Not all mental health care professionals are bad. What I have said about the mental health care system and society's ignorance about psychiatric discrimination is meant to illustrate the importance of good mental health care and public education about mental health, so that those things can be improved.
Particularly when you're young, you are fortunate if the people who are your mental health care providers respect, like and understand you. Most children, teenagers and even people in their twenties don't know how to deal with how sure many mental health care providers are that it's the provider and not the client who's always right about the client's life.
Learning how to know who's going to be able to help you and who's going to make things worse for you and then blame all the subsequent problems on you is a frustrating, terrifying, demoralizing and dangerous process. It shouldn't be that way, and it isn't that way as often in any other type of health care. That's because the mental health care system has always had subjectivity built into it; a sane person can easily be diagnosed with a mental illness by a mental health care provider who just doesn't like the person or who doesn't like to have his or her decisions about the person questioned. That happens all the time.

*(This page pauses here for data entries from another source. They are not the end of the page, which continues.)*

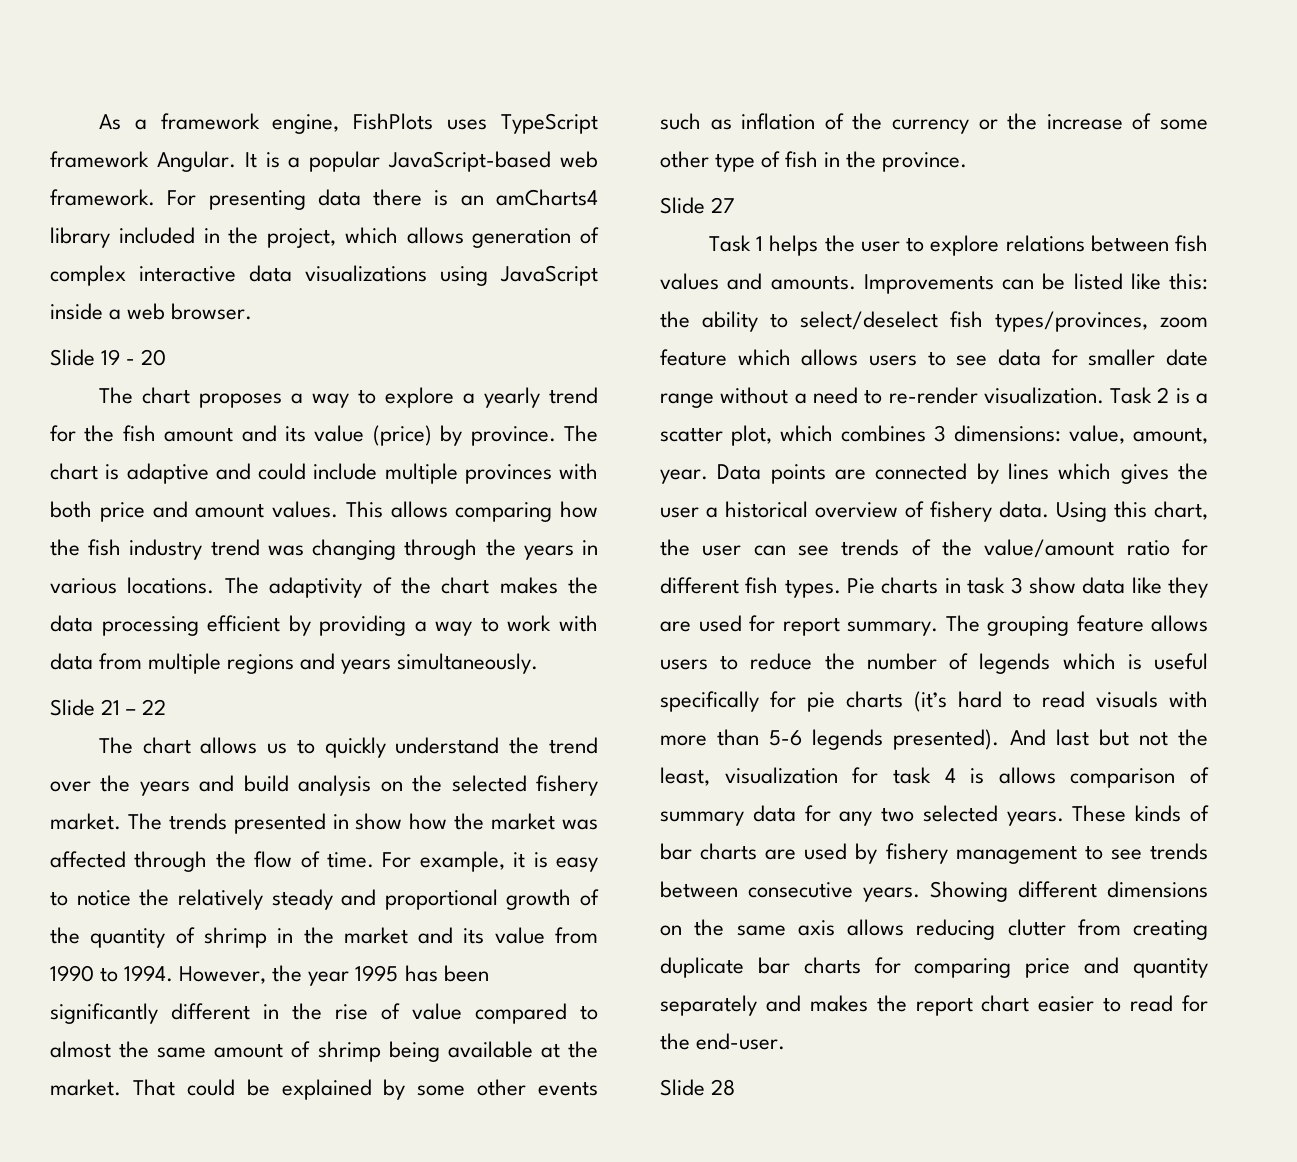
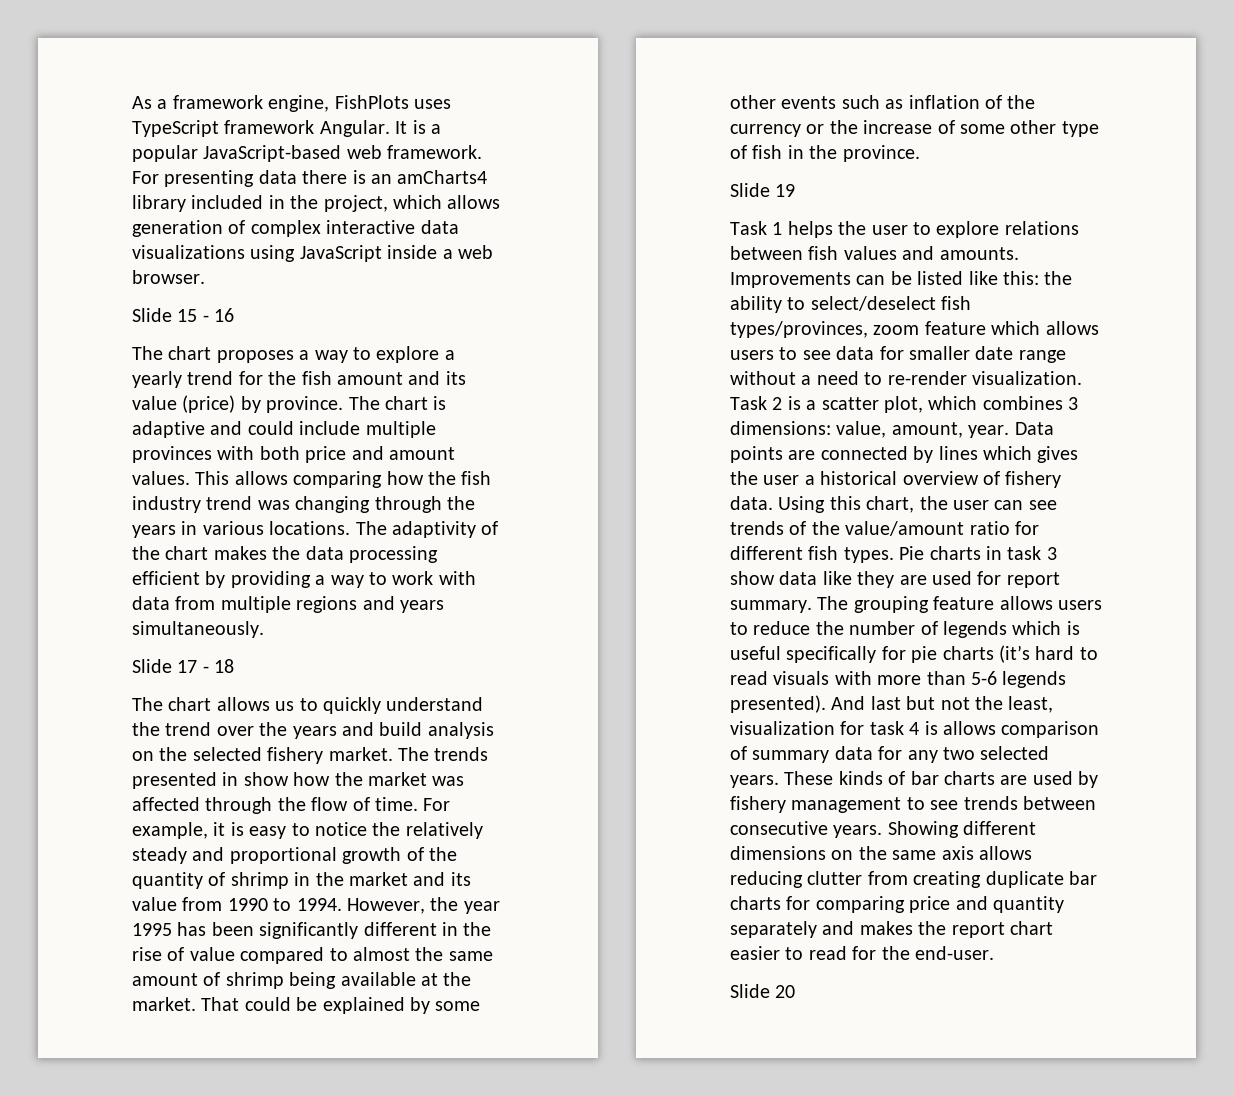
- Slide 19 - 20
+ Slide 15 - 16
- Slide 21 – 22
+ Slide 17 - 18
- Slide 27
+ Slide 19
- Slide 28
+ Slide 20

There are mental health care providers who are not trying to hurt anyone but who do anyway because the system, while it loves to use the incorrect analogy that "mental illness is like diabetes" when it's trying to get people to take medication or otherwise just do what they're told, routinely falls back on the ideas that "nobody knows how mental illness really works" and "mental health care providers are only human" when what it forced someone to do causes a crisis.
It's always a bad idea to yell at a mental health care provider. The more condescending and obtuse the provider, the worse of an idea it is to yell at him or her; the misfortune of that correlation can't be overstated. The safest, if also the most difficult, way to address a situation in which someone is trying to shout you down or manipulate you is to do what you're there to do and try not to let him or her fluster you.